Supposedly, this is a graphic showing how many hours you would have to work per week at a minimum wage job in order to afford a two bedroom apartment in each of the given states.  This version appears to be a year or so out of date, but here’s the original report.
I had all sorts of questions about this when I saw it, so of course I went digging.  
To clarify the parameters, affordable is defined to mean 30% of income, and this chart assumes only one income earner per apartment.  Availability of low income housing or other programs is not taken in to account, which is probably where I find this chart most misleading.  Massachusetts has a fairly extensive Section 8 housing program, and from my understanding New York and California do as well.  I couldn’t find a ranking for the state distribution of aid levels, but I’d wager the less affordable the state, the more they give out in assistance.

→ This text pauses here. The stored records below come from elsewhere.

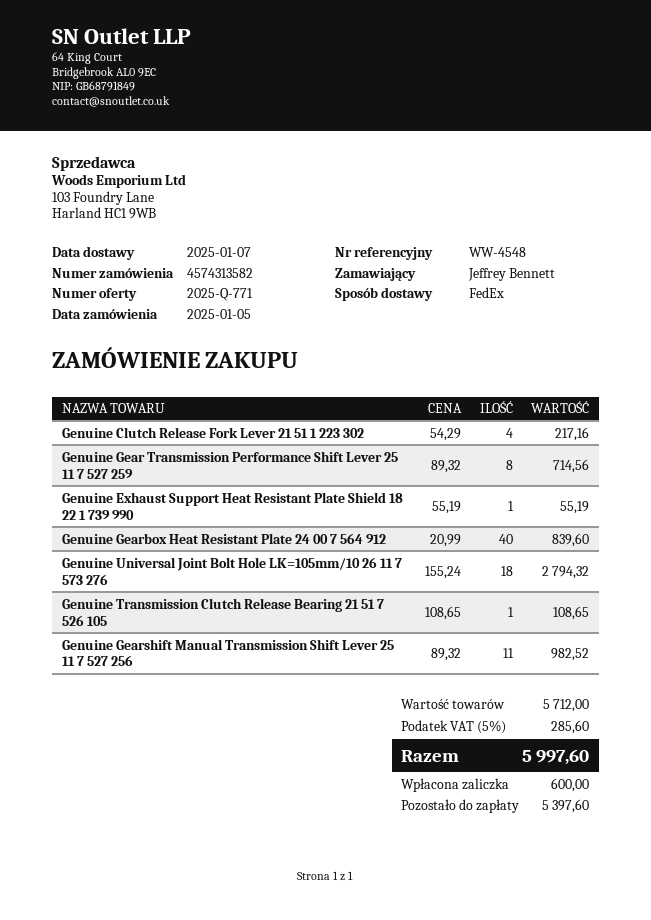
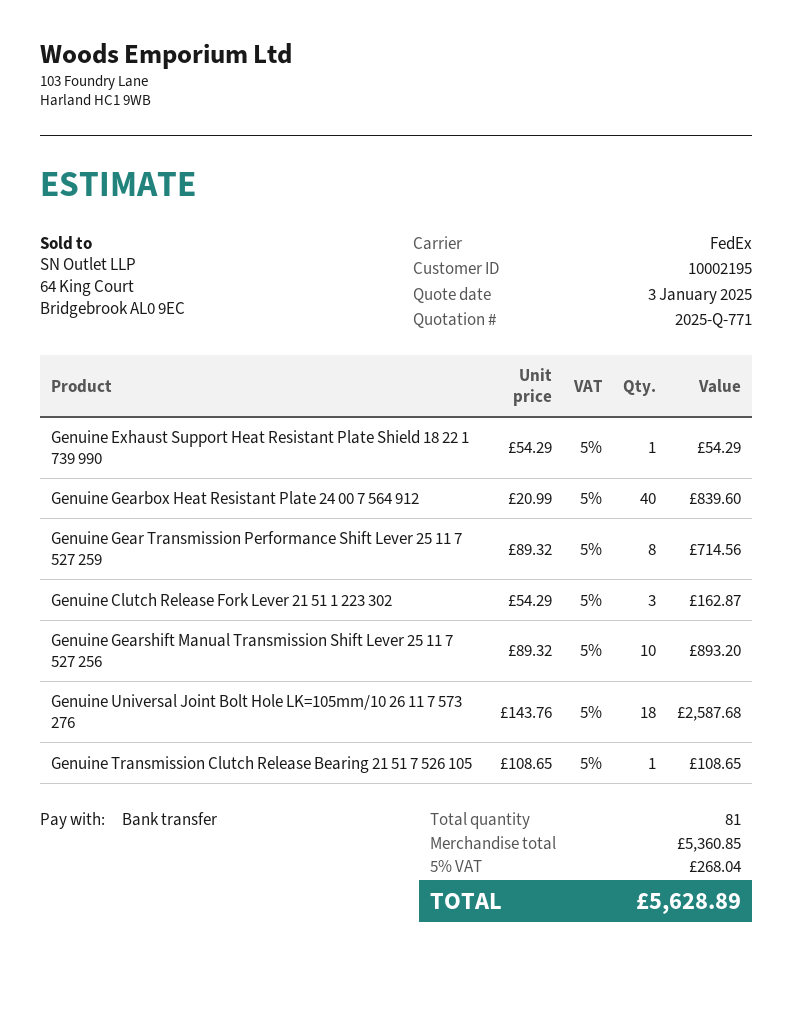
Genuine Clutch Release Fork Lever 21 51 1 223 302: 4 x 54.29 = 217.16 -> 3 x 54.29 = 162.87
Genuine Exhaust Support Heat Resistant Plate Shield 18 22 1 739 990: 1 x 55.19 = 55.19 -> 1 x 54.29 = 54.29
Genuine Universal Joint Bolt Hole LK=105mm/10 26 11 7 573 276: 18 x 155.24 = 2794.32 -> 18 x 143.76 = 2587.68
Genuine Gearshift Manual Transmission Shift Lever 25 11 7 527 256: 11 x 89.32 = 982.52 -> 10 x 89.32 = 893.20
subtotal: 5712.00 -> 5360.85
tax: 5% = 285.60 -> 5% = 268.04
total: 5997.60 -> 5628.89

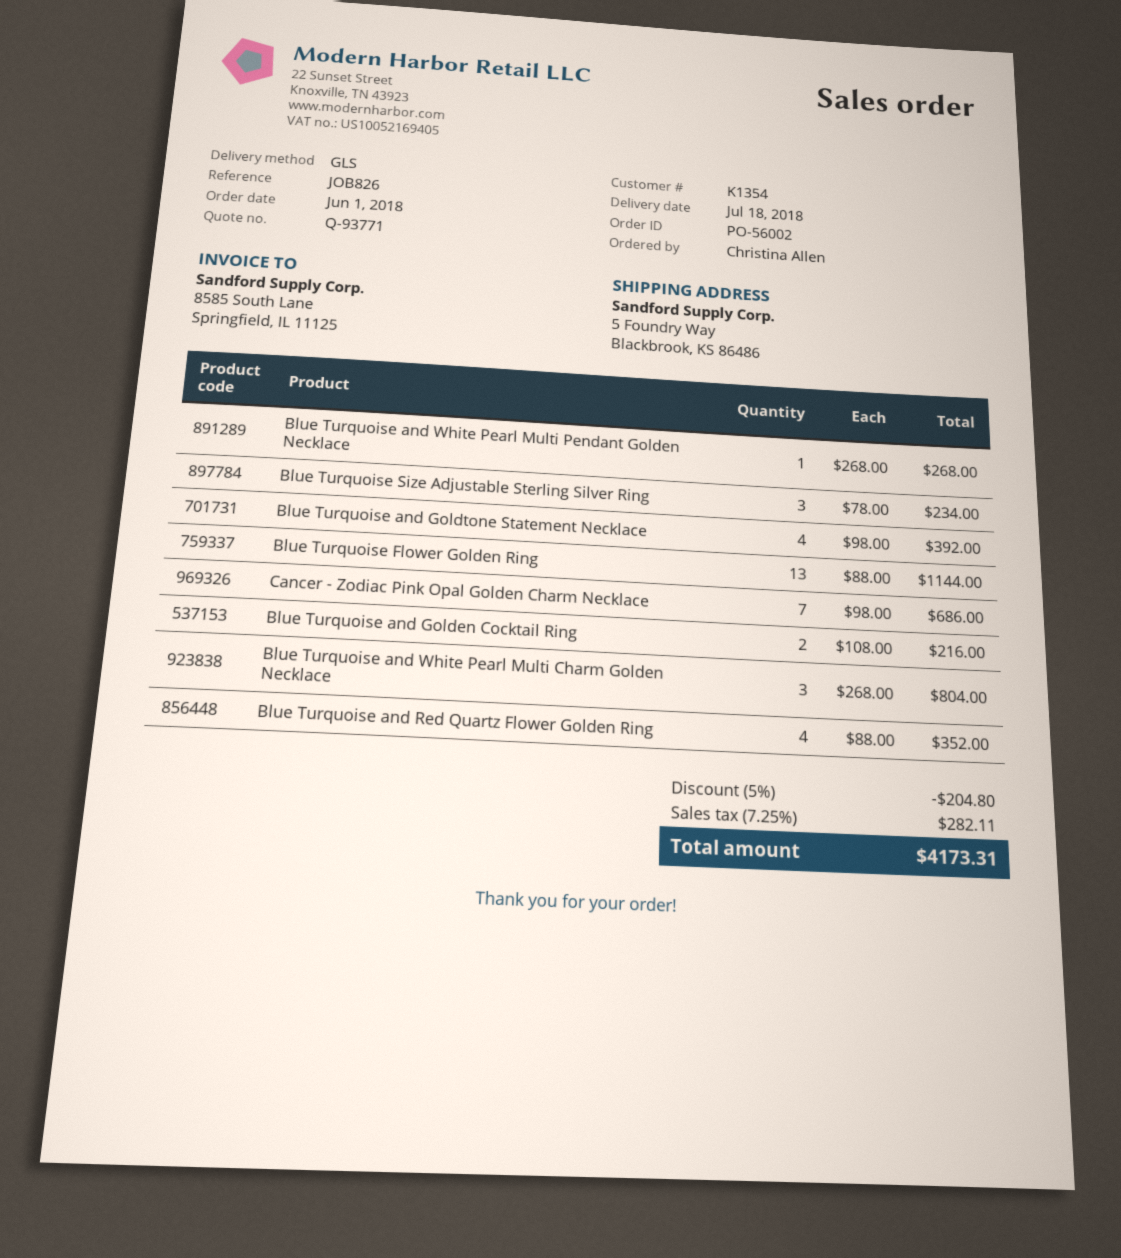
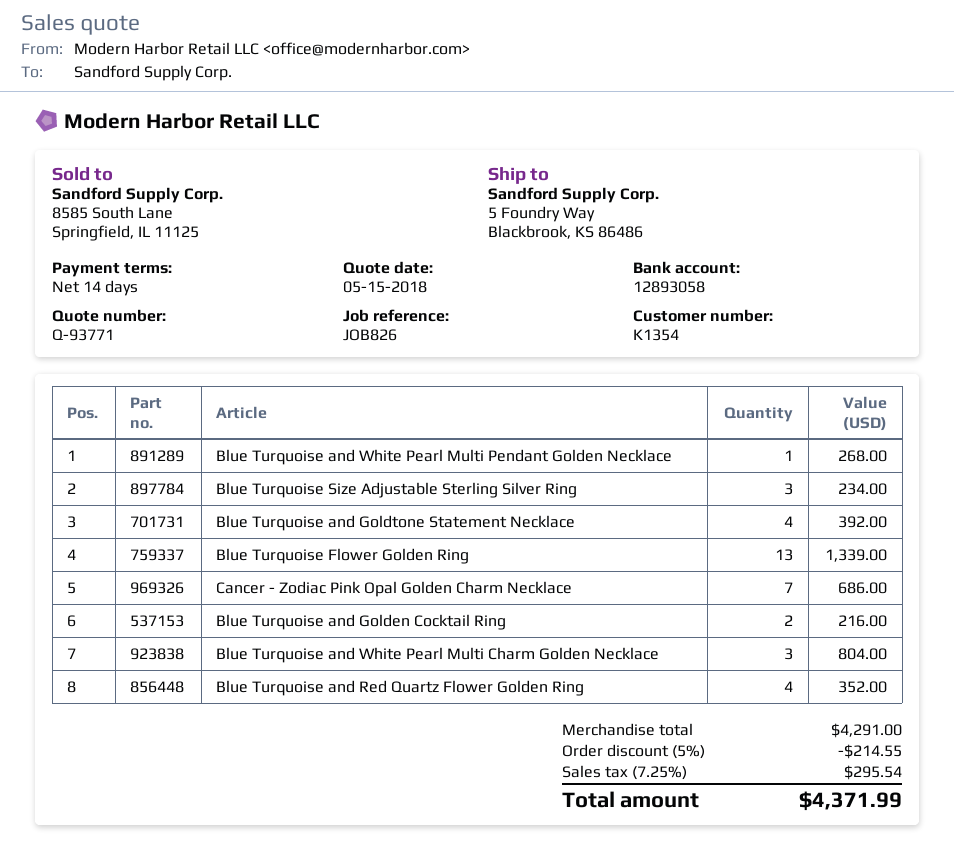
Blue Turquoise Flower Golden Ring: 13 for 1144.00 -> 13 for 1339.00
discount: 5% = 204.80 -> 5% = 214.55
tax: 7.25% = 282.11 -> 7.25% = 295.54
total: 4173.31 -> 4371.99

As for the fair market value rents….I couldn’t find where they got their figure from.  Rents in Massachusetts vary wildly between the 3 largest city areas.  Boston rents run high….mostly because students rent most of the apartments near the colleges.  Springfield and Worcester however are much cheaper.  The MA website for Section 8 housing cites the difference between Boston and Worcester as almost $450 a month.  It appears the number used above is an average of several areas.  
If you dig further in the report however, it becomes even more interesting.  Apparently New England is the only section of the country that doesn’t report whole counties when reporting fair market rates for renters, New England only reports rates for metro areas and surrounding communities.  Is the northeast really that much pricier than the rest of the country, or does their reporting just make them look that way?
While I ultimately appreciate the issue at hand with this chart, I think it would be nice to see a more comprehensive chart including states efforts to address the high housing cost.  On the chart above, NH appears slightly more affordable, but if you google “section 8 housing nh” you will find a lot of people telling you to save yourself the trouble and move to Massachusetts.  Bigger cities tend to mean higher rents AND more social programs.  Throwing them all in to one big average is not the best way of representing information in a usable fashion.